(Dataset extract begins)
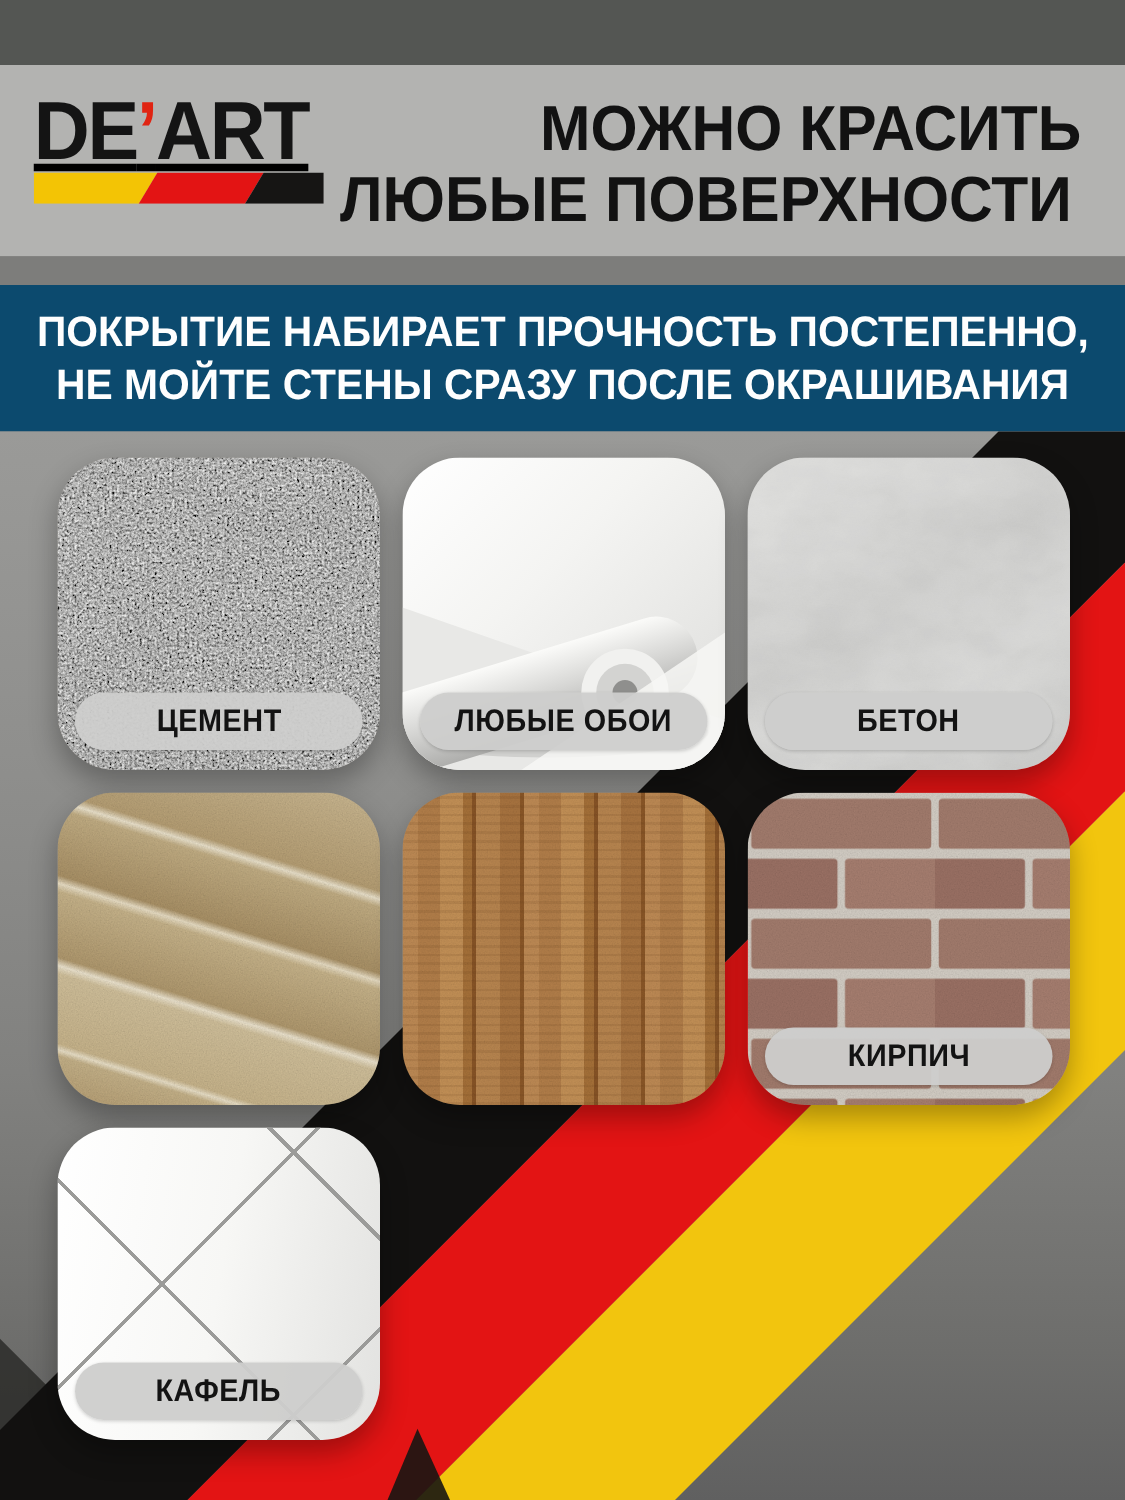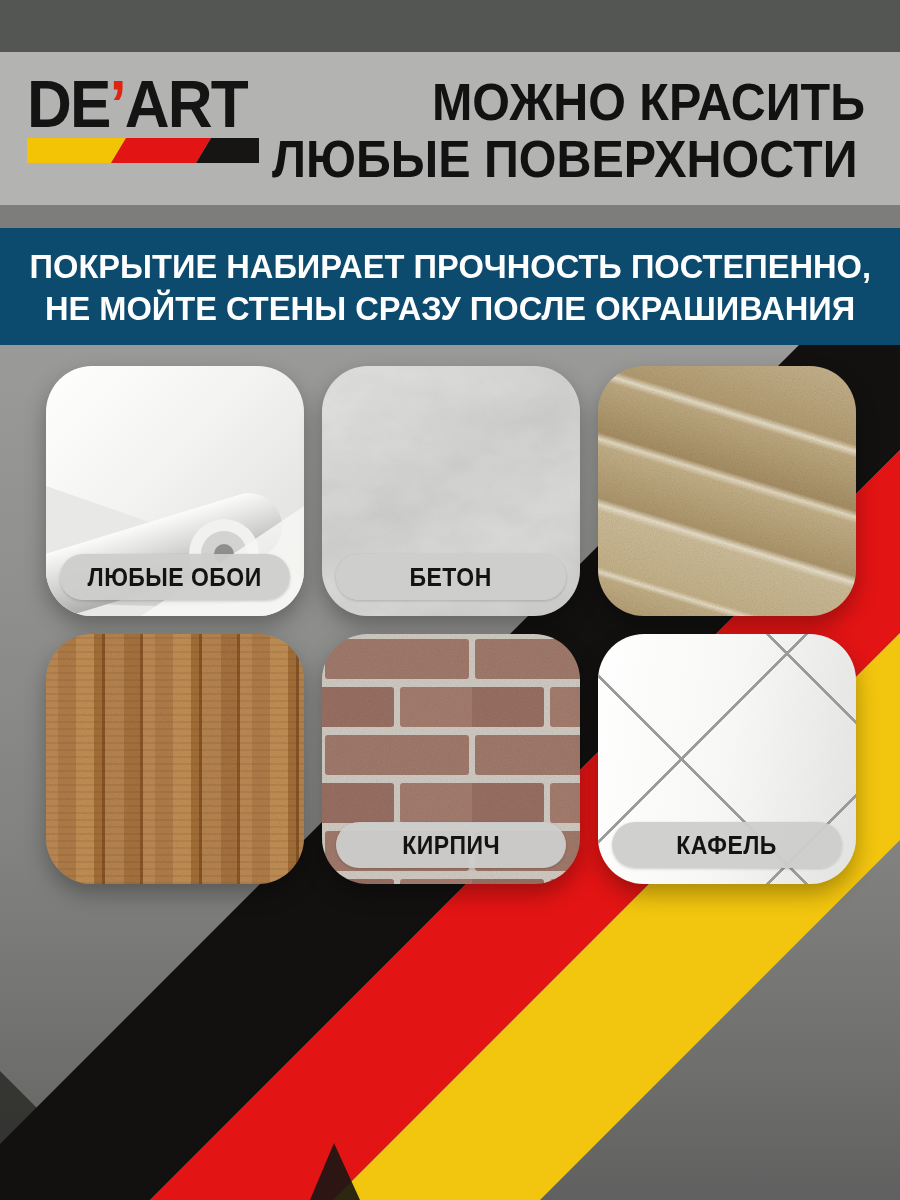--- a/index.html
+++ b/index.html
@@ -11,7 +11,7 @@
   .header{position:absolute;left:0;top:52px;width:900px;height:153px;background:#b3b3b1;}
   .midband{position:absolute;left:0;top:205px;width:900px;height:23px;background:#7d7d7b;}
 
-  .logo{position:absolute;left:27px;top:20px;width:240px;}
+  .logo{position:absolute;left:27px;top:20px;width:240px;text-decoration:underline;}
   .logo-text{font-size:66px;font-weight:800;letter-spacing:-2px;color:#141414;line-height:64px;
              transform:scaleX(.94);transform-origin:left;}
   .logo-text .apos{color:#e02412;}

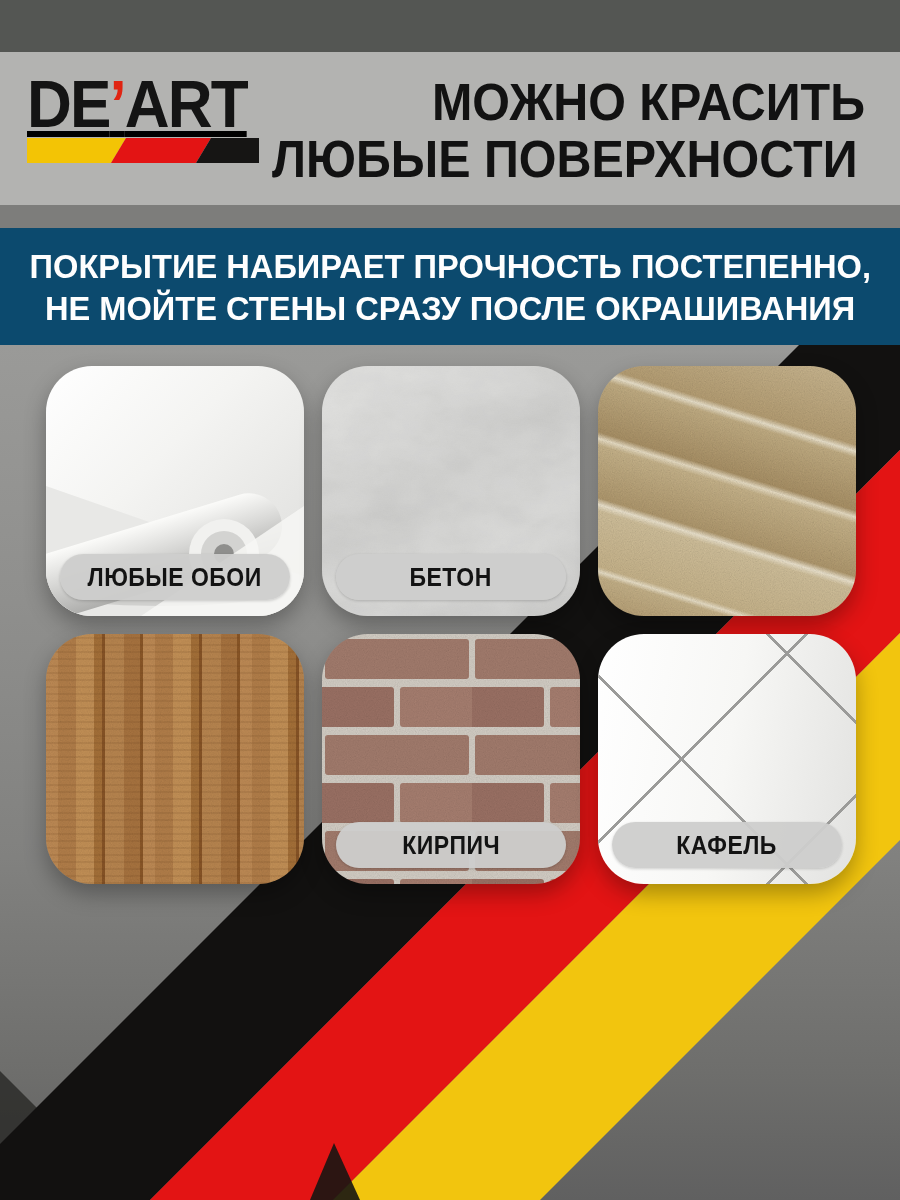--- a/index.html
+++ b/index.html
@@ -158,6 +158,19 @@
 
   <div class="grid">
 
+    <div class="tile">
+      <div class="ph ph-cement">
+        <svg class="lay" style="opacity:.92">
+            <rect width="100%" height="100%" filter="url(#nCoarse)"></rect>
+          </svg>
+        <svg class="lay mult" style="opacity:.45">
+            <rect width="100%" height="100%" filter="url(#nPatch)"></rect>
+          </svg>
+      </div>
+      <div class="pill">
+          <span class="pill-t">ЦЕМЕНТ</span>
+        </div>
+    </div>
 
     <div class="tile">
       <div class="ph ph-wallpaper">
(Dataset extract ends)
Instructions to follow
The task calls for every record to be transcribed exactly, with no images included.

The answer
--- a/index.html
+++ b/index.html
@@ -11,7 +11,7 @@
   .header{position:absolute;left:0;top:52px;width:900px;height:153px;background:#b3b3b1;}
   .midband{position:absolute;left:0;top:205px;width:900px;height:23px;background:#7d7d7b;}
 
-  .logo{position:absolute;left:27px;top:20px;width:240px;}
+  .logo{position:absolute;left:27px;top:20px;width:240px;text-decoration:underline;}
   .logo-text{font-size:66px;font-weight:800;letter-spacing:-2px;color:#141414;line-height:64px;
              transform:scaleX(.94);transform-origin:left;}
   .logo-text .apos{color:#e02412;}

--- a/index.html
+++ b/index.html
@@ -158,6 +158,19 @@
 
   <div class="grid">
 
+    <div class="tile">
+      <div class="ph ph-cement">
+        <svg class="lay" style="opacity:.92">
+            <rect width="100%" height="100%" filter="url(#nCoarse)"></rect>
+          </svg>
+        <svg class="lay mult" style="opacity:.45">
+            <rect width="100%" height="100%" filter="url(#nPatch)"></rect>
+          </svg>
+      </div>
+      <div class="pill">
+          <span class="pill-t">ЦЕМЕНТ</span>
+        </div>
+    </div>
 
     <div class="tile">
       <div class="ph ph-wallpaper">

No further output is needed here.